Many people throughout the world are familiar with LDS Church missionaries. To begin their service, Mormon missionaries receive brief training at one of the church’s Missionary Training Centers around the globe. Those that already know the language of their assigned areas spend less than three weeks at the MTC. Those that are learning languages usually receive about eight weeks of MTC training.

I have strong memories of my two months at the Provo MTC. Those that have spent time there know that the campus has a series of identical four-floor dormitory buildings. Each floor is identical. (Sometimes this produces confusion.) Effectively managing the schedules of several hundred missionaries is not an easy task. Groups are given fairly rigid schedules to make it all work.

During my tenure at the MTC, I lived on the third floor of our dormitory in a room with three other missionaries that were also slated to serve in Norway. My best friend resided on the second floor of the same building. Due to our differing schedules, we almost never saw each other.

The entire third floor of our building was slated to attend gym class first thing in the morning. Upon returning from gym class, we had just enough time to get washed, groomed, and dressed before we were scheduled to be at the cafeteria for breakfast. This proved to be problematic, because there was a limited number of shower heads, meaning that we often waited in line to get showered.

One day as I was walking back into the dorm room with my hair wet and with my towel wrapped around my waist, I saw one of the other missionaries just putting on his suit coat. I asked how it was possible that he had been able to get ready so quickly. He swore the rest of us in the room to secrecy, and then revealed that he had discovered that the entire fourth floor was gone to breakfast at the time we were scheduled to shower. Their shower rooms were completely vacant during that time. The next morning, our group showered in luxuriant privacy on the fourth floor. This continued for weeks.

One of our group was a good singer. He would often begin singing a hymn, and the rest of us would join in and try to sing four-part harmony while we were showering.

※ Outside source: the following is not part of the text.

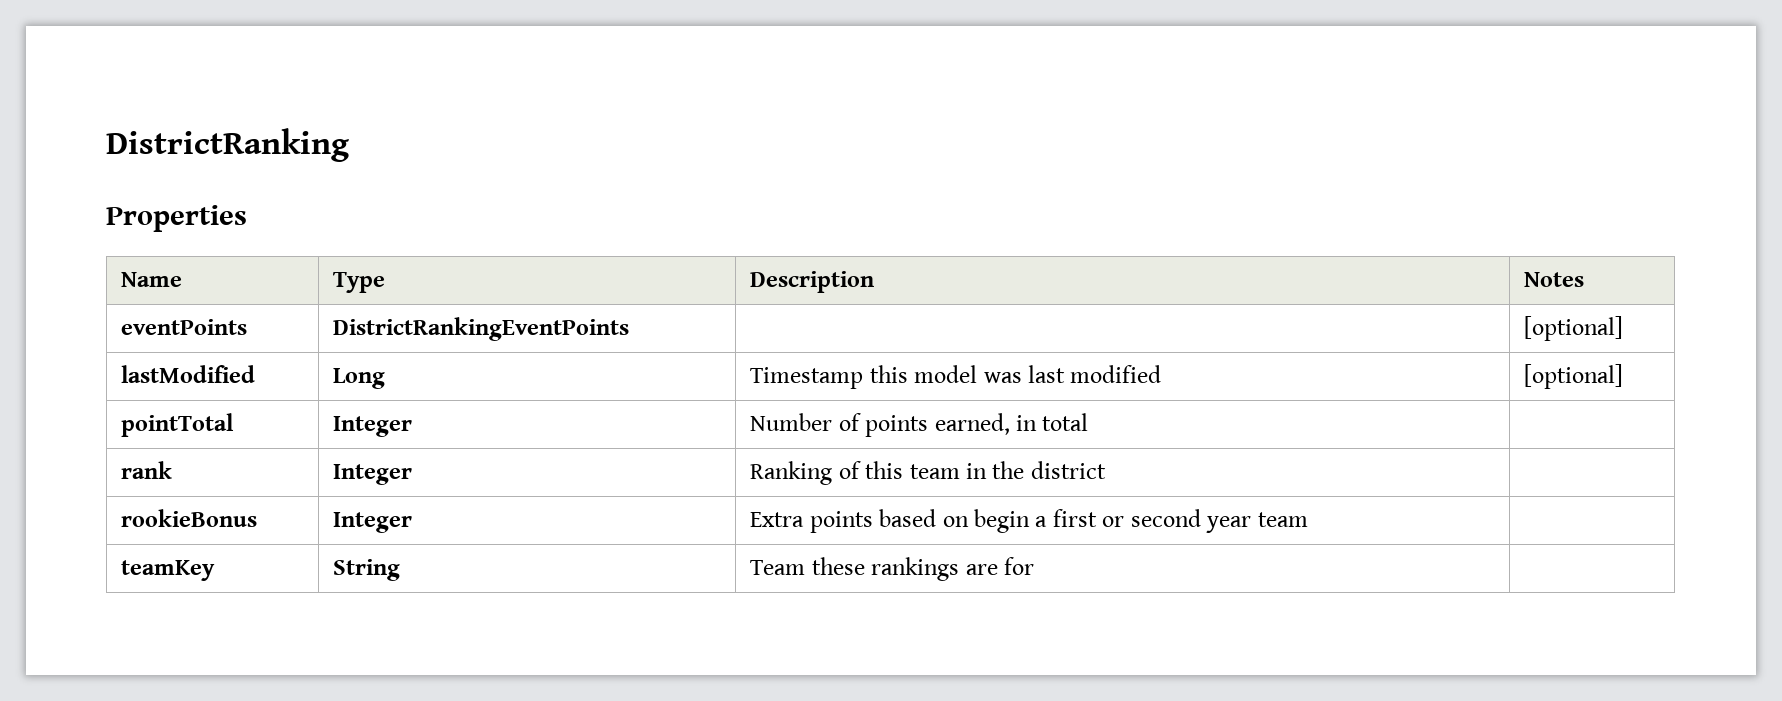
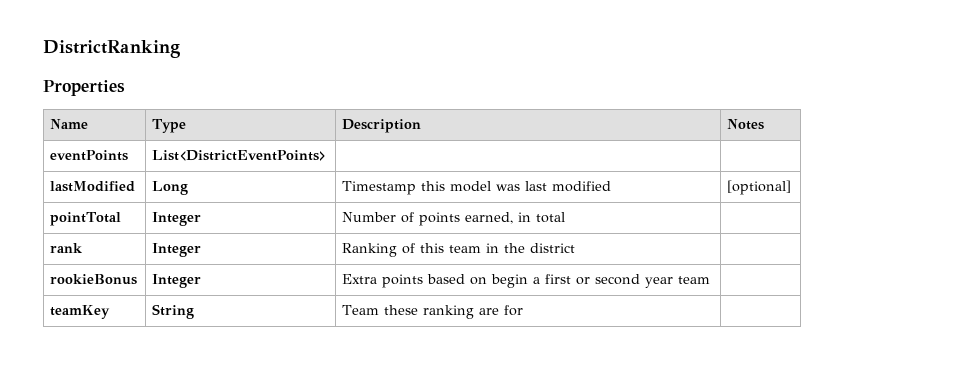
[333,317,630,341] [1524,316,1624,341] DistrictRankingEventPoints | | [optional] -> [152,150,327,161] List<DistrictEventPoints> | |
[871,557,960,581] rankings -> [423,305,475,319] ranking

After being in the MTC for about seven weeks, we were getting a little antsy. We had been very good about the structured environment. I had worked very hard studying. And, of course, we were still 19-year-old boys. All of these factors combined to foment what happened next.

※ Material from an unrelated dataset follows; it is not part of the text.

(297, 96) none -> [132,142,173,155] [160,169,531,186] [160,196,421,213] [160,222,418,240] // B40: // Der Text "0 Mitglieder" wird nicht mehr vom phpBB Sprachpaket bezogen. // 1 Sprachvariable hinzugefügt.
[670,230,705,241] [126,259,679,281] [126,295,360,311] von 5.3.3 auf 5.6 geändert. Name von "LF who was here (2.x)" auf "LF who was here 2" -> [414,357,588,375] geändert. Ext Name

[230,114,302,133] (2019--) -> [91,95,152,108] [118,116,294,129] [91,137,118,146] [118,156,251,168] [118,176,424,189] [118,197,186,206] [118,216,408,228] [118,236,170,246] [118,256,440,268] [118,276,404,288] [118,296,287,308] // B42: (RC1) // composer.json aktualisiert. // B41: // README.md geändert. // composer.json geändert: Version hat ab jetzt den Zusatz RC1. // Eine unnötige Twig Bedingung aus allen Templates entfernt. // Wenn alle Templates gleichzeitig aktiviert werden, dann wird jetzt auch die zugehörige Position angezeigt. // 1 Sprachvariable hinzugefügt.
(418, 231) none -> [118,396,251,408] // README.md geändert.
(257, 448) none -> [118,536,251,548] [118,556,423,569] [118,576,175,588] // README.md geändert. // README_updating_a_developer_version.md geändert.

The MTC is, understandably, a somewhat cloistered environment. Missionaries are encouraged to lay aside the things of this world and focus on matters of a spiritual plane. The media with which we had inundated ourselves throughout our young lives was shut off. If there was music, it was ostensibly hymns. We were continually encouraged to maintain the high spiritual standards of the desired MTC environment.

One morning after we finished a hymn in the shower, one of our number said, “I’m tired of singing just hymns. I think it would be healthy to break out of that routine at least once in a while.” Another one asked rather incredulously, “Well, what do you suggest we sing?” The first one got a mischievous look in his eye, and then burst out singing, “Flintstones Meet the Flintstones. They’re a modern stone age family!”

For a moment, we were all shocked. Then the rest of us spontaneously joined in at the top of our lungs, “From the town of Bedrock, They’re a page right out of history.” When we finished the song, it felt so good blowing off a little steam, that we sang it again, but with better quality and volume.

We were on our third rousing chorus of having a yabba dabba doo time, when a cross missionary walked in and excoriated us for our frivolity. He revealed that he had stayed back in the dormitory fasting that morning, expecting solitude and silence to ponder a serious spiritual matter. He chastised us for destroying his solitude.

After the missionary stomped out of the shower room, I felt ashamed. I looked around to see how the others were taking it. Suddenly one of our group intoned, “Flintstones …,” and the rest of us joined in even louder than before, “Meet the Flintstones. They’re a modern stone age family!” We had a good laugh.

I wonder if it ever dawned on this young devoted missionary that his severe manner of calling us to repentance for blowing off a little steam was quite a bit more unchristian than our singing.